All the metrics were missing from the agents and it looks like the below in Introscope.
I can see this message in the Collector logs. "EM load exceeds hardware capacity. Timeslice data is being aggregated into longer periods."
Also I see a clamp in status console for introscope.enterprisemanager.metrics.historical.limit, reached 1,200,000 and no new metrics were populated in Introscope. I have manually increased the value in all the collectors to 1,300,000. But I need to fix this issue. Can you help me on how to remove the old historical metrics.
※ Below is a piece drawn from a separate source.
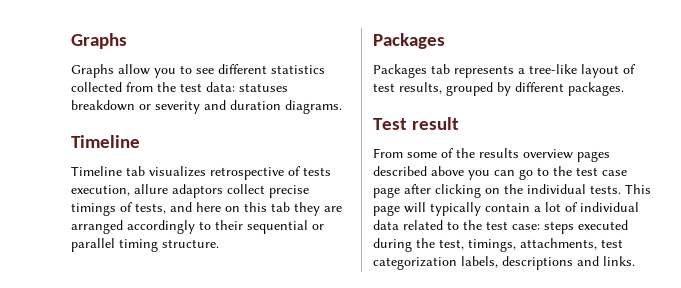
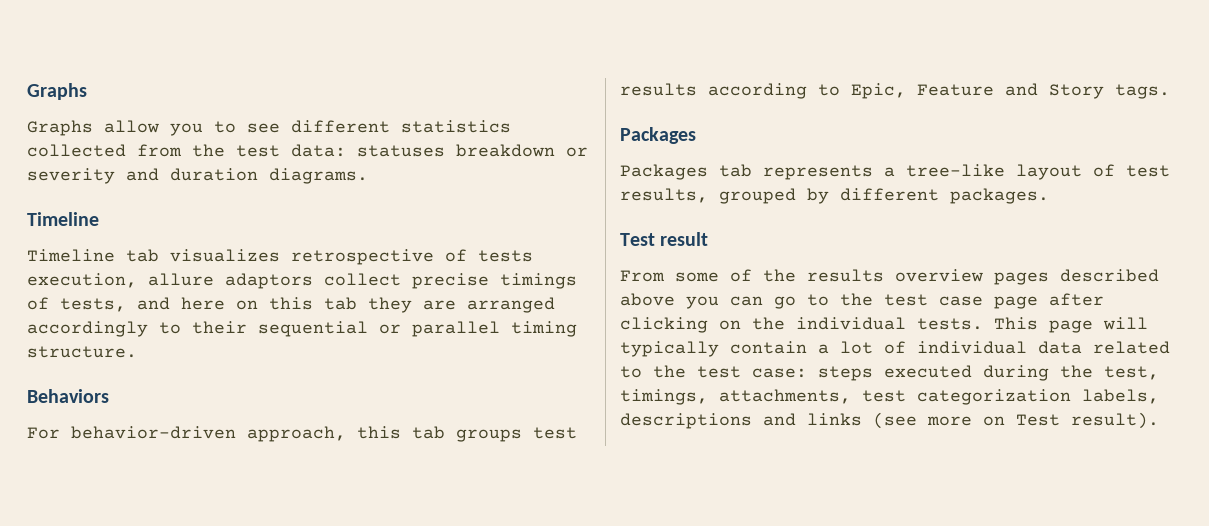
(219, 243) none -> [27,389,109,403] [27,426,577,442] [620,83,1170,99] // Behaviors // For behavior-driven approach, this tab groups test results according to Epic, Feature and Story tags.
[603,256,635,266] links. -> [807,412,1159,429] links (see more on Test result).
Note: This is our production environment and we have 9.5.2 version with 1 MOM and 4 Collectors in a Linux box.
nice to see someone else stay on Introscope 9.5.2, sometime I got the same problem.
In my opinion, a larger value for "introscope.enterprise.agent.metrics.limit" in the "apm-events-thresholds-config.xml" doesn't fix your problem. Try to increase "introscope.enterprise.harvest.duration" and "introscope.enterprise.smartstore.duration" from "3500" to "7000" to consider the slow smartstore access (the new values became active after some minutes without a Collector restart).
To reduce the collected metrics data in a easy way you can modify the "IntroscopeEnterpriseManager.properties"
to a smaller age value. You lost some old metrics data, but this removes lots of old metrics in a easy way (to activate the new values a Collector restart is necessary).
Try to find out the agents are reporting lots of new data, sometime we have some application problems and therefore some agents report lots of data.
In addition to Lutz's advice.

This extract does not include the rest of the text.